Bandit Interface

Below is the interface that all bandit algorithms share, defined in the AbstractBandit class. The idea is that assertions happen in the forward() method for the input and in the training_step() method for the update using the provided rewards and chosen contextualized actions. The outwards facing methods are forward() and training_step(). forward() is used for inference and training_step() is used for training. So, when implementing a new bandit, the following methods need to be implemented:

_predict_action(self, x: torch.Tensor) -> torch.Tensor: Predicts the action for the given context.
_update(self, x: torch.Tensor, y: torch.Tensor) -> None: Updates the bandit with the given context and reward.

`AbstractBandit(n_features, buffer=None, train_batch_size=32, selector=None)`

Bases: ABC, LightningModule, Generic[ActionInputType]

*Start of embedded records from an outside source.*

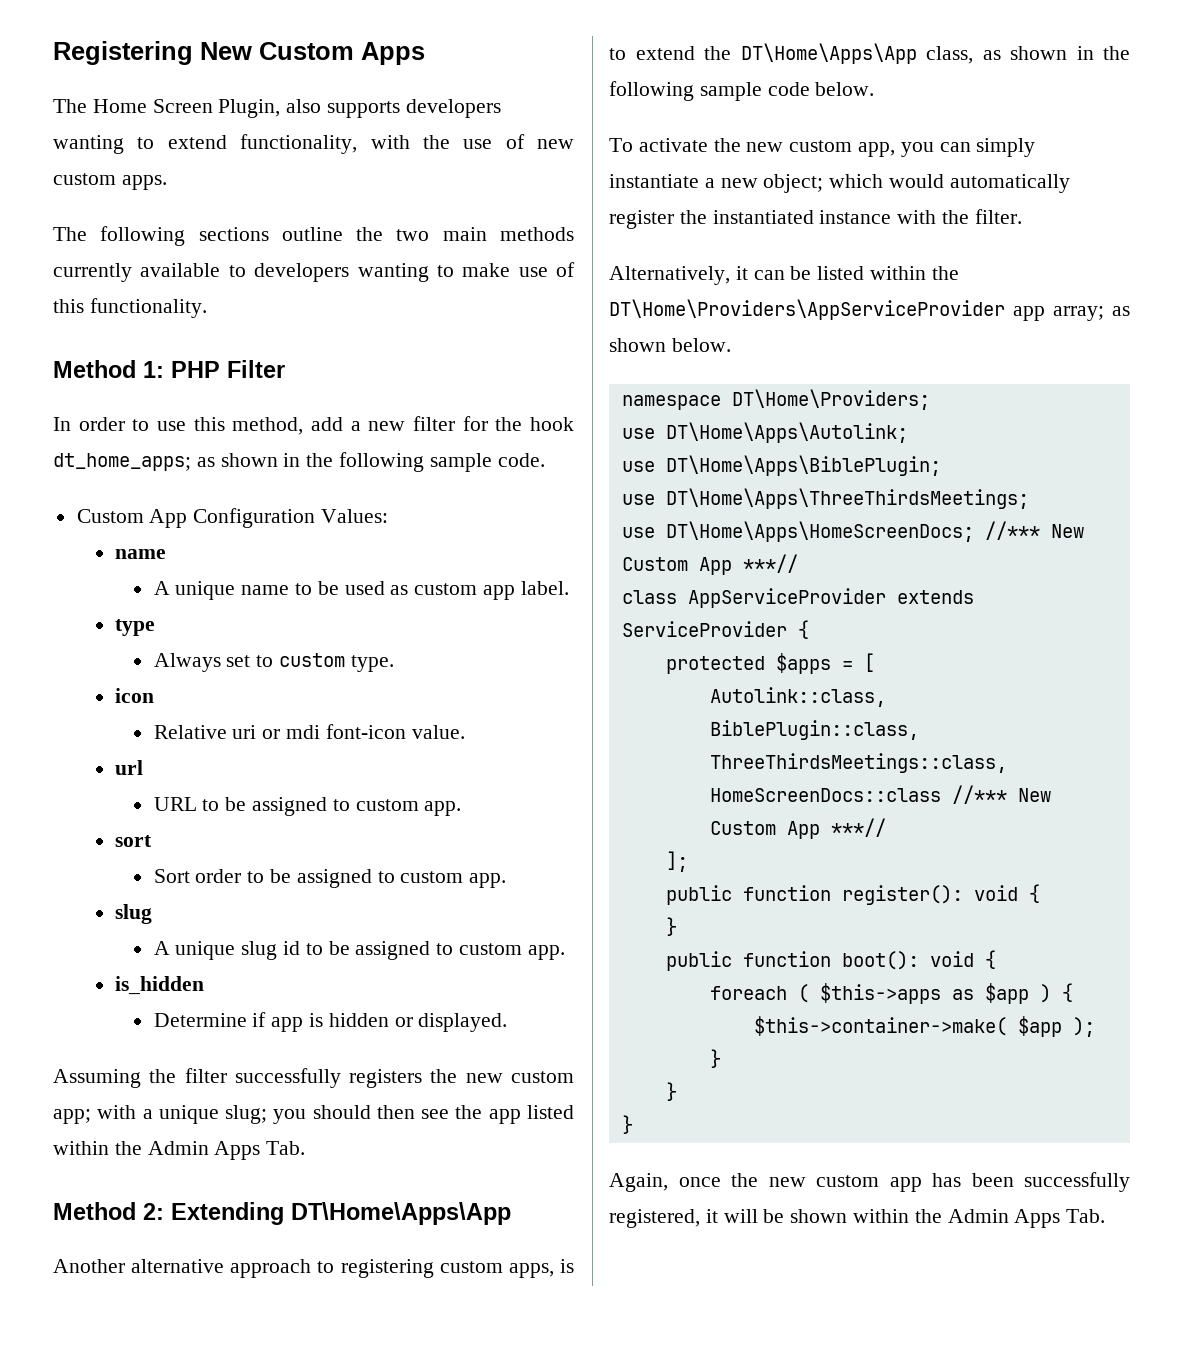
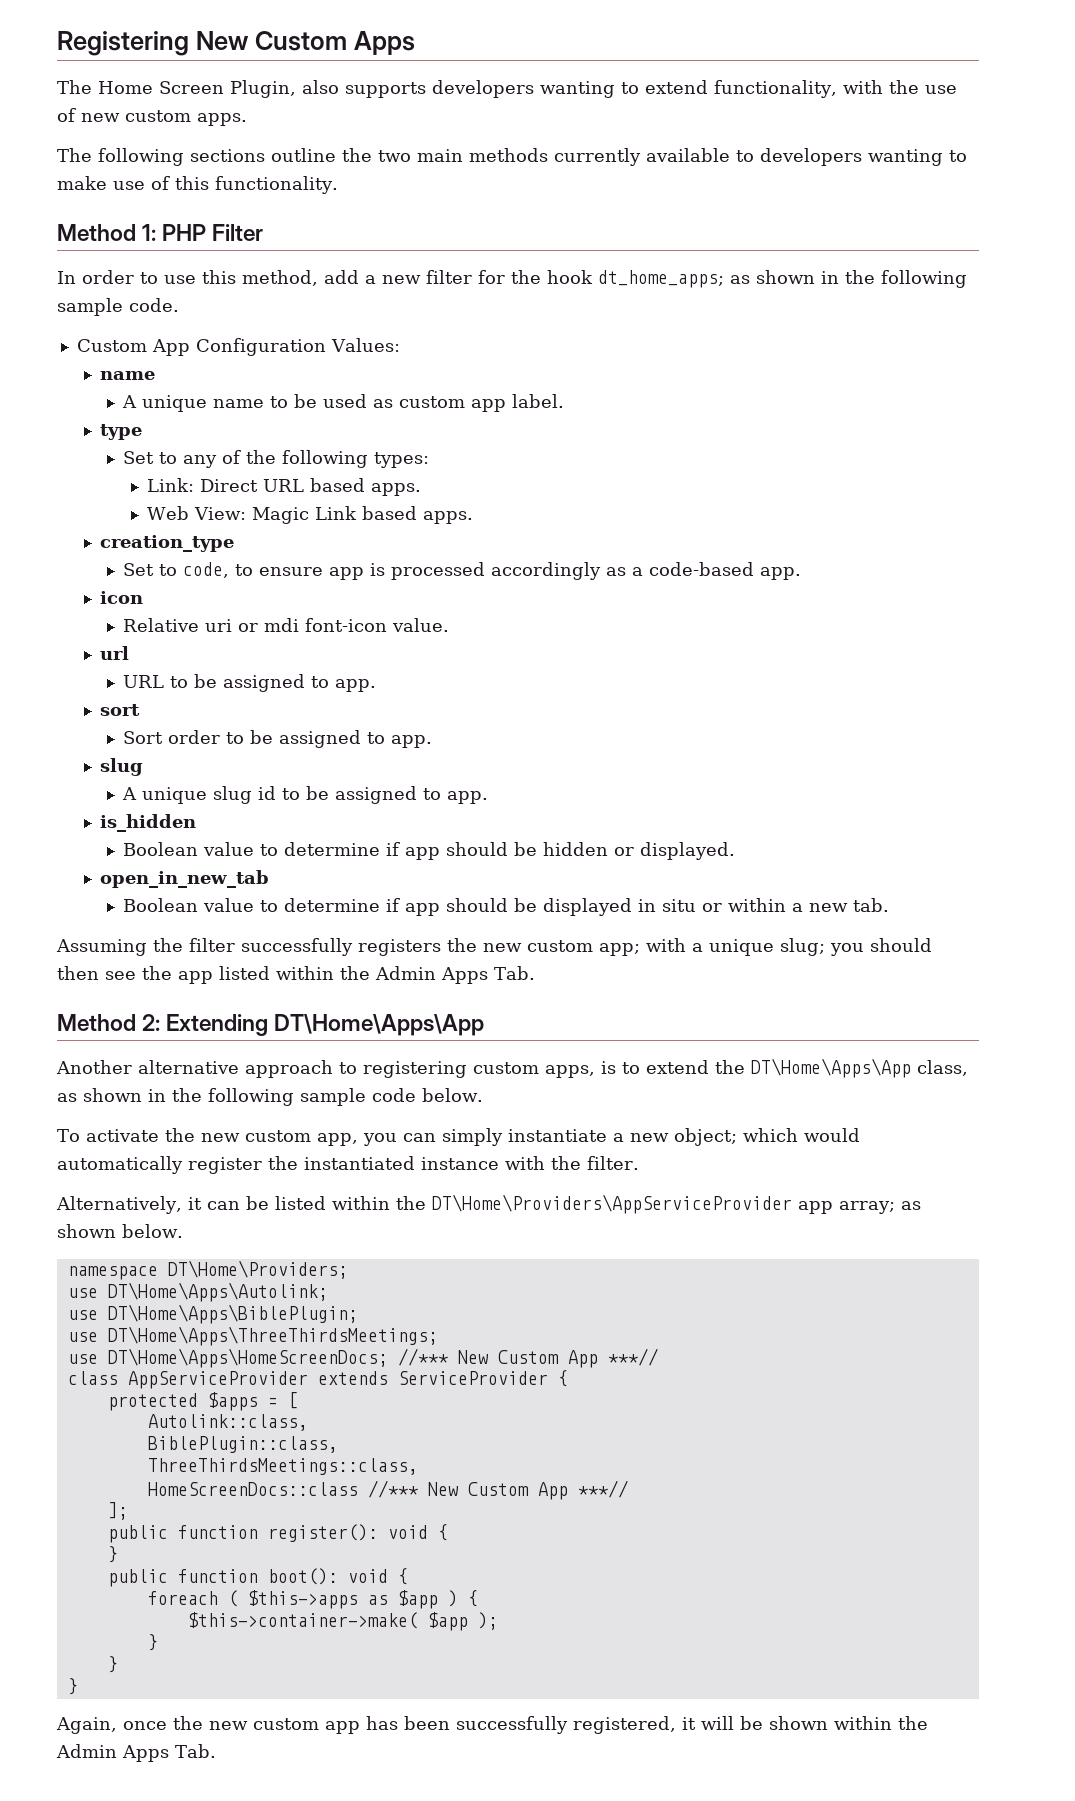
- Always set to custom type.
+ Set to any of the following types:
+ Link: Direct URL based apps.
+ Web View: Magic Link based apps.
+ creation_type
+ Set to code, to ensure app is processed accordingly as a code-based app.
- URL to be assigned to custom app.
+ URL to be assigned to app.
- Sort order to be assigned to custom app.
+ Sort order to be assigned to app.
- A unique slug id to be assigned to custom app.
+ A unique slug id to be assigned to app.
- Determine if app is hidden or displayed.
+ Boolean value to determine if app should be hidden or displayed.
+ open_in_new_tab
+ Boolean value to determine if app should be displayed in situ or within a new tab.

Defines the interface for all Bandit algorithms by implementing pytorch Lightning Module methods.

Parameters:

Name	Type	Description	Default
`n_features`	`int`	The number of features in the contextualized actions.	required
`buffer`	`AbstractBanditDataBuffer[ActionInputType, Any] \| None`	The buffer used for storing the data for continuously updating the neural network.	`None`
`train_batch_size`	`int`	The mini-batch size used for the train loop (started by `trainer.fit()`).	`32`
`selector`	`AbstractSelector \| None`	The selector used to choose the best action. Default is ArgMaxSelector (if None).	`None`

Source code in src/calvera/bandits/abstract_bandit.py

def __init__(
    self,
    n_features: int,
    buffer: AbstractBanditDataBuffer[ActionInputType, Any] | None = None,
    train_batch_size: int = 32,
    selector: AbstractSelector | None = None,
):
    """Initializes the Bandit.

    Args:
        n_features: The number of features in the contextualized actions.
        buffer: The buffer used for storing the data for continuously updating the neural network.
        train_batch_size: The mini-batch size used for the train loop (started by `trainer.fit()`).
        selector: The selector used to choose the best action. Default is ArgMaxSelector (if None).
    """
    assert n_features > 0, "The number of features must be greater than 0."
    assert train_batch_size > 0, "The batch_size for training must be greater than 0."

    super().__init__()

    if buffer is None:
        self.buffer = TensorDataBuffer(
            retrieval_strategy=AllDataRetrievalStrategy(),
            max_size=None,
            device=self.device,
        )
    else:
        self.buffer = buffer

    self.selector = selector if selector is not None else ArgMaxSelector()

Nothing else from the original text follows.